おむすびで田辺発信 料理人や生産者が商品開発、田辺

食材の組み合わせを考えるワークショップ参加者(23日、和歌山県田辺市城山台で)
食材の組み合わせを考えるワークショップ参加者(23日、和歌山県田辺市城山台で)
 まちづくり会社「南紀みらい」(和歌山県田辺市湊)は23日、「おむすび」で田辺市の魅力を発信するプロジェクトを立ち上げた。地元の料理人や農家ら10人が地域産品を持ち寄り、外部アドバイザーとアイデアを出し合った。シンプルな塩むすびから、梅と干物や、ミカンとジビエなど異色の組み合わせまで、さまざまな試作品が生まれている。

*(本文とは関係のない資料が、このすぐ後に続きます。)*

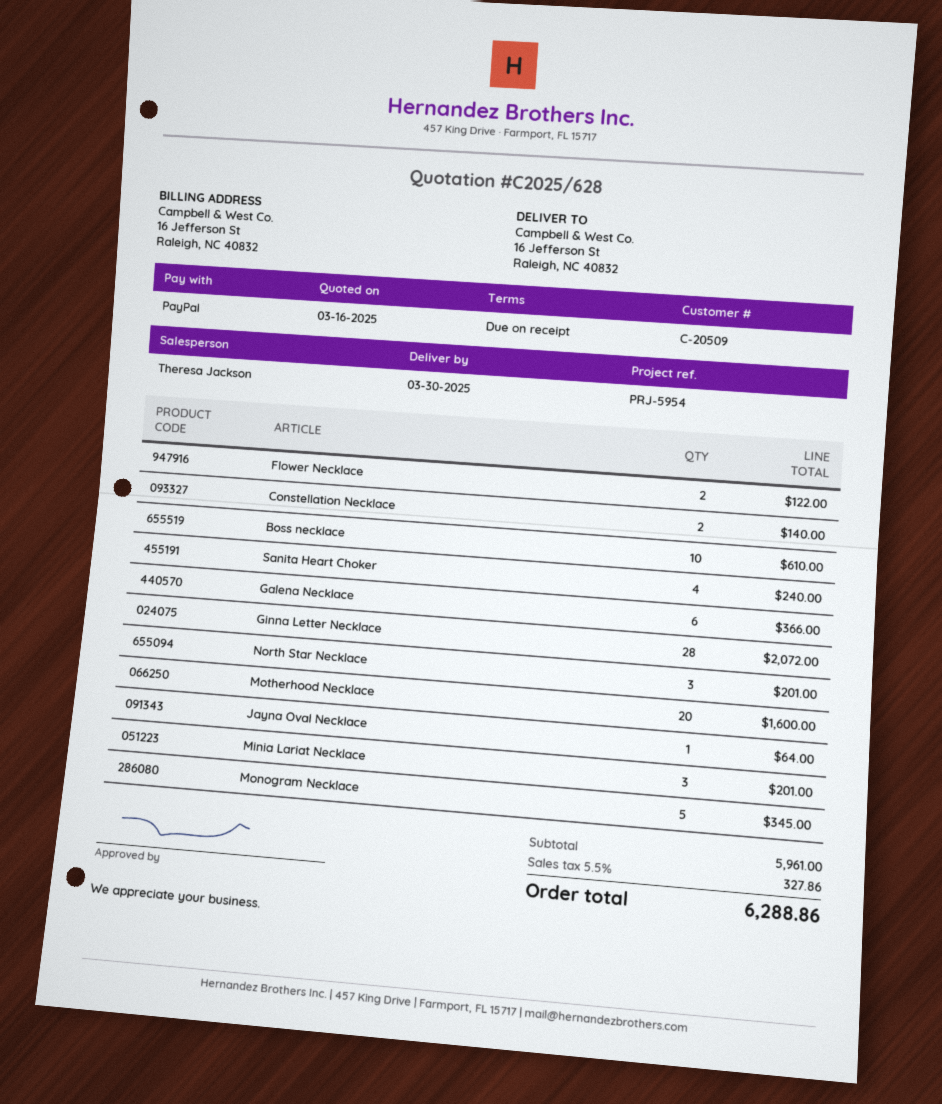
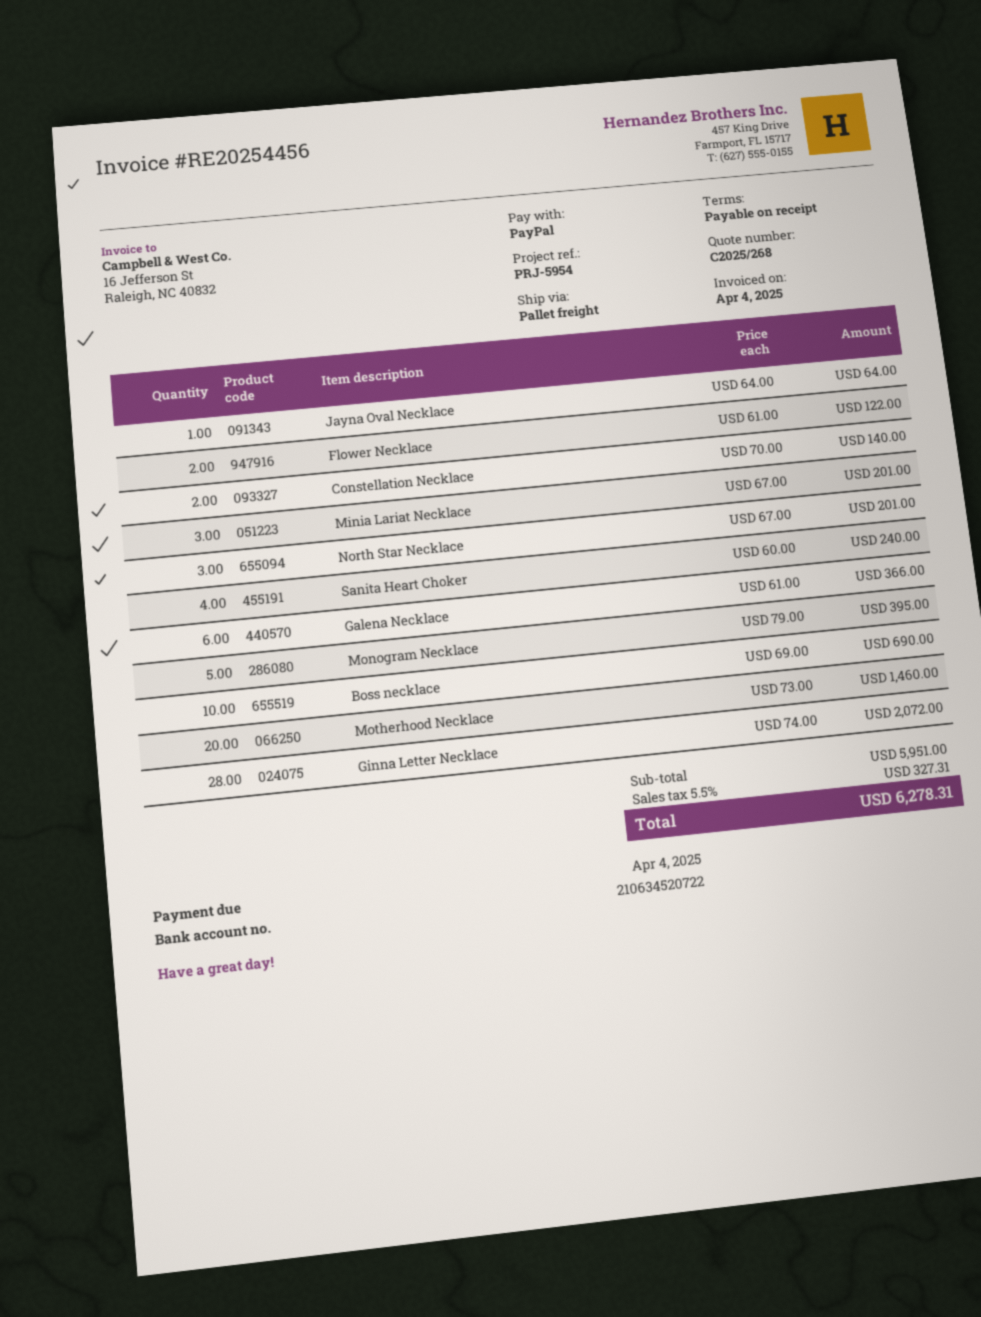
quote number: C2025/628 -> C2025/268
Boss necklace: 10 for 610.00 -> 10 for 690.00
Motherhood Necklace: 20 for 1600.00 -> 20 for 1460.00
Monogram Necklace: 5 for 345.00 -> 5 for 395.00
subtotal: 5961.00 -> 5951.00
tax: 5.5% = 327.86 -> 5.5% = 327.31
total: 6288.86 -> 6278.31

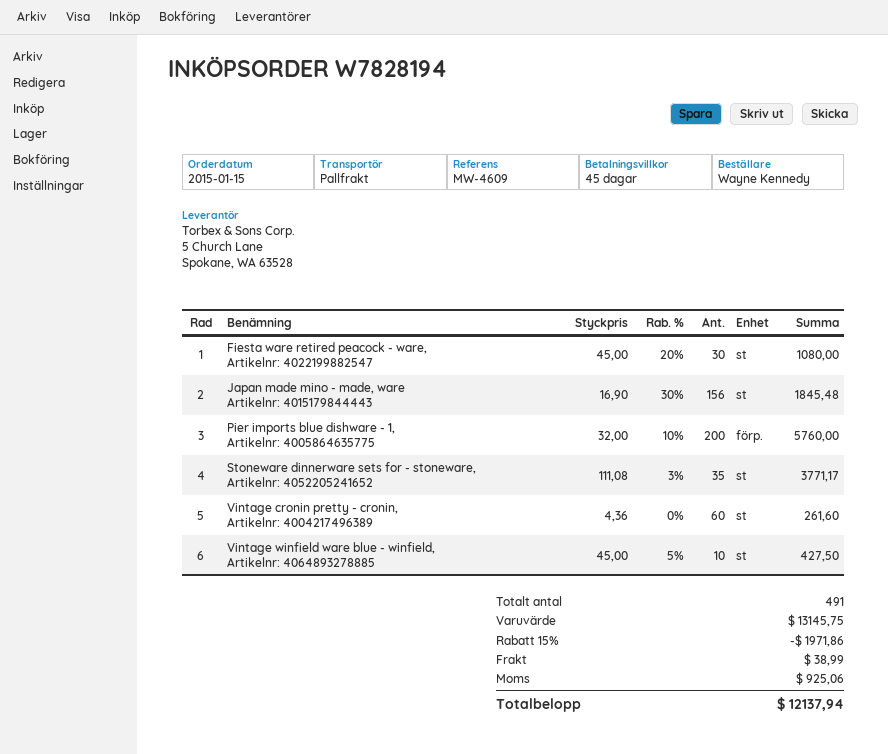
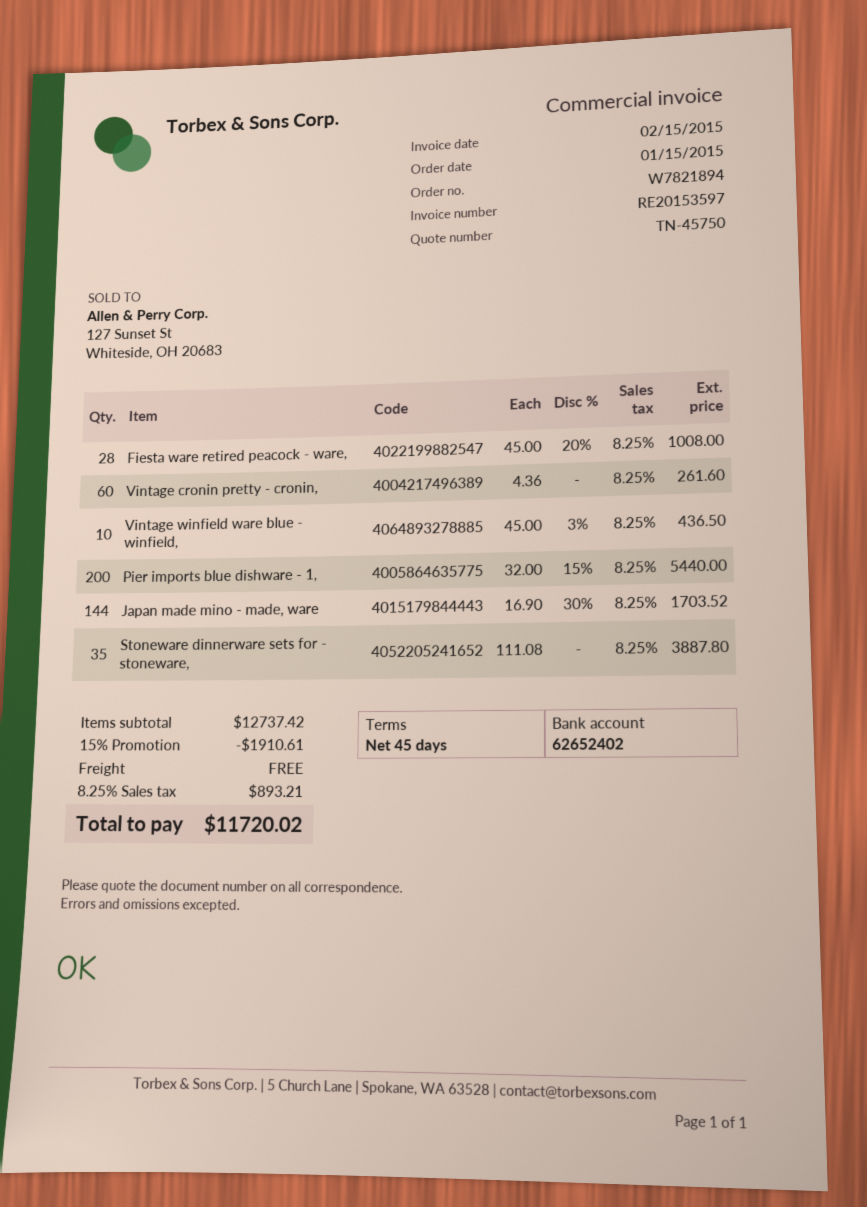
order number: W7828194 -> W7821894
Fiesta ware retired peacock - ware,: 30 x 45.00 - 20% = 1080.00 -> 28 x 45.00 - 20% = 1008.00
Japan made mino - made, ware: 156 x 16.90 - 30% = 1845.48 -> 144 x 16.90 - 30% = 1703.52
Pier imports blue dishware - 1,: 200 x 32.00 - 10% = 5760.00 -> 200 x 32.00 - 15% = 5440.00
Stoneware dinnerware sets for - stoneware,: 35 x 111.08 - 3% = 3771.17 -> 35 x 111.08 = 3887.80
Vintage winfield ware blue - winfield,: 10 x 45.00 - 5% = 427.50 -> 10 x 45.00 - 3% = 436.50
subtotal: 13145.75 -> 12737.42
discount: 15% = 1971.86 -> 15% = 1910.61
shipping: 38.99 -> 0.00
tax: 925.06 -> 893.21
total: 12137.94 -> 11720.02

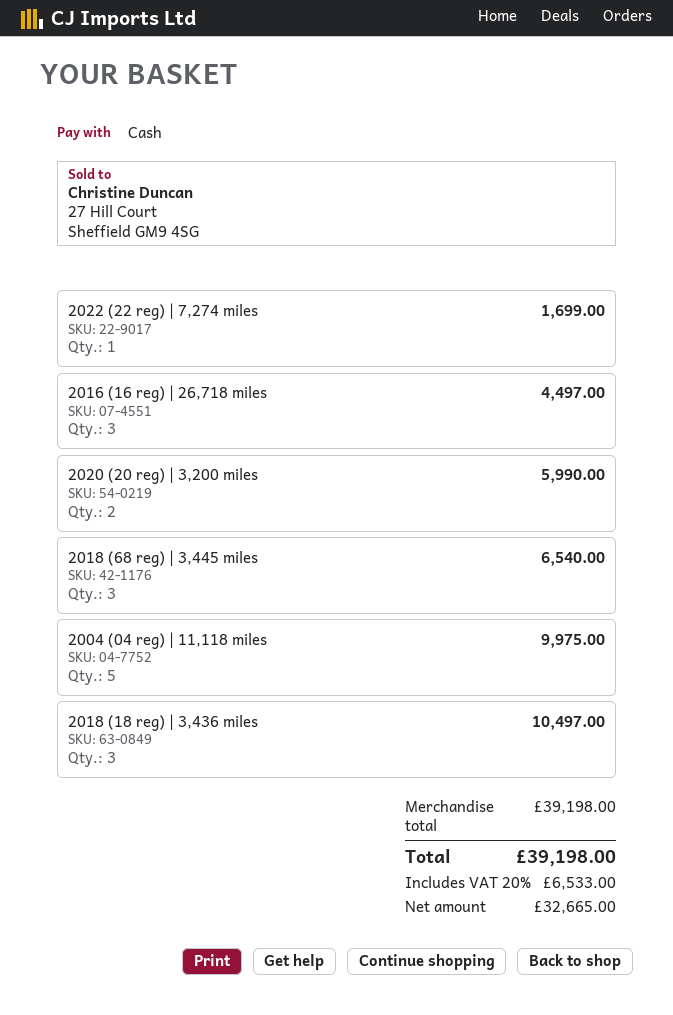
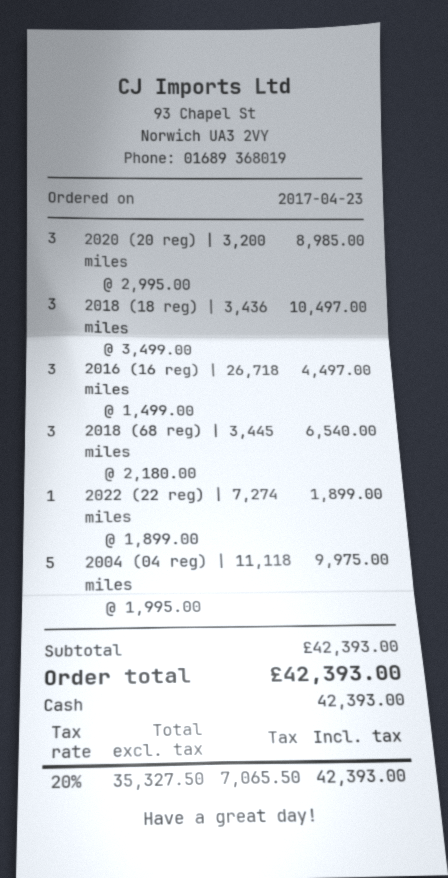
2022 (22 reg) | 7,274 miles: 1 for 1699.00 -> 1 for 1899.00
2020 (20 reg) | 3,200 miles: 2 for 5990.00 -> 3 for 8985.00
subtotal: 39198.00 -> 42393.00
net: 32665.00 -> 35327.50
tax: 20% = 6533.00 -> 20% = 7065.50
total: 39198.00 -> 42393.00

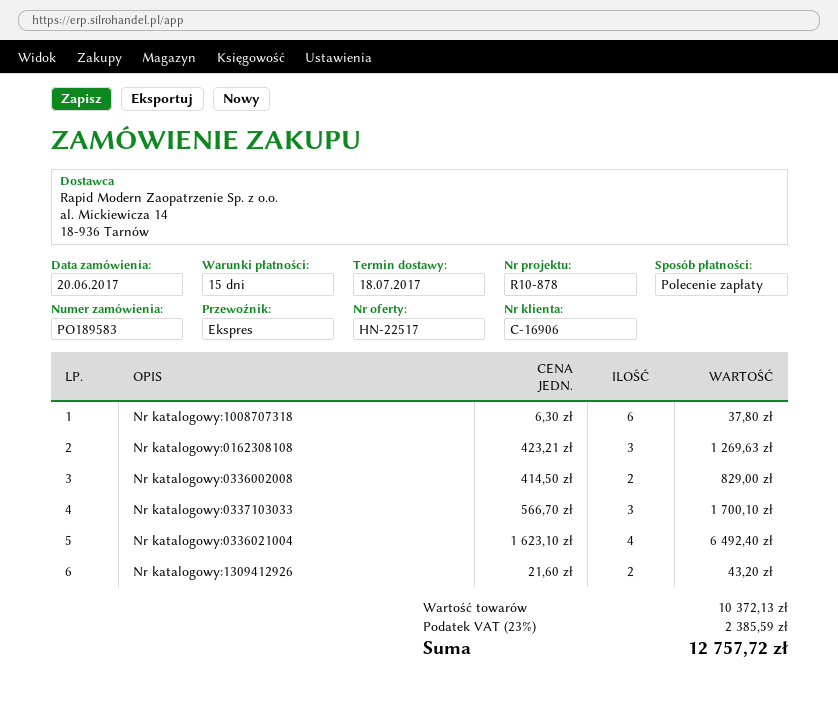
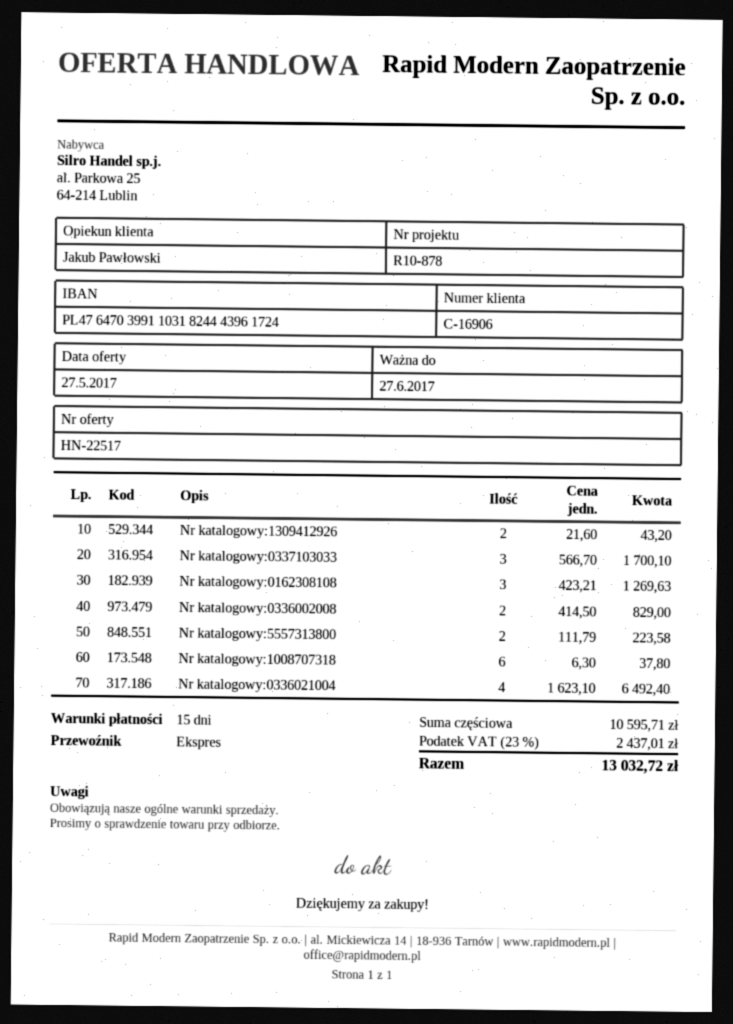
Nr katalogowy:5557313800: none -> 2 x 111.79 = 223.58
subtotal: 10372.13 -> 10595.71
tax: 23% = 2385.59 -> 23% = 2437.01
total: 12757.72 -> 13032.72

 南紀みらいは、JR紀伊田辺駅前に今夏完成予定の市の市街地活性化施設で、地元産品を通じ地域の魅力を発信するカフェを企画している。特産の梅をはじめ、いろいろな食材を組み合わせられるおむすびをメニューに考えている。

 この日、同市城山台の業務用食品商社「モリカワ」で、メニュー開発のワークショップがあった。持ち込まれた食材は梅干しやかつお節、シラス、金山寺みそなどの定番から、みりん干し、ブロッコリー、レモン、イチゴなどさまざま。地元ブランドの熊野米を使用して、家族連れや外国人にも好まれる組み合わせを試作した。

 好評だったのがサバのみりん干しとカリカリ梅、ゴマを合わせ、大葉で包んだおにぎり。みりん干しの甘みと梅の酸味が合い、赤と緑で色彩も鮮やかになった。

 ブロッコリーとジビエのそぼろ、クリームチーズにかんきつの紅まどかを添えたリゾット風、カリカリベーコンにパクチー、レモンの皮、タイのしょうゆナンプラーを加えた東南アジア風も人気だった。

 手まりずし風に小さく作り、いろいろな種類が食べられるよう工夫した。

 アドバイザーとして、おむすびを通じて全国の食の魅力を発掘・発信する「旅するおむすび屋」の菅本香菜さん(28)、世界各国を回るフリーランスの料理人で、現在スペインを拠点にしている小竹雄一朗さん(31)が参加した。

 菅本さんは「思いも寄らない組み合わせがあった。甘い食材も合う。手まりずし風は女性や子ども連れにも受けると思う。シンプルな塩むすびは、目の前で握ってもらって食べるとおいしい」、小竹さんは「ハブ茶をしょうゆで炊くなど、食材の新しい生かし方を考えた。おむすびはアイデアが無限に広まる」とエールを送った。

 南紀みらいの和田真奈美さん(26)は「今日のアイデアをブラッシュアップしてオープンに備えたい」と話した。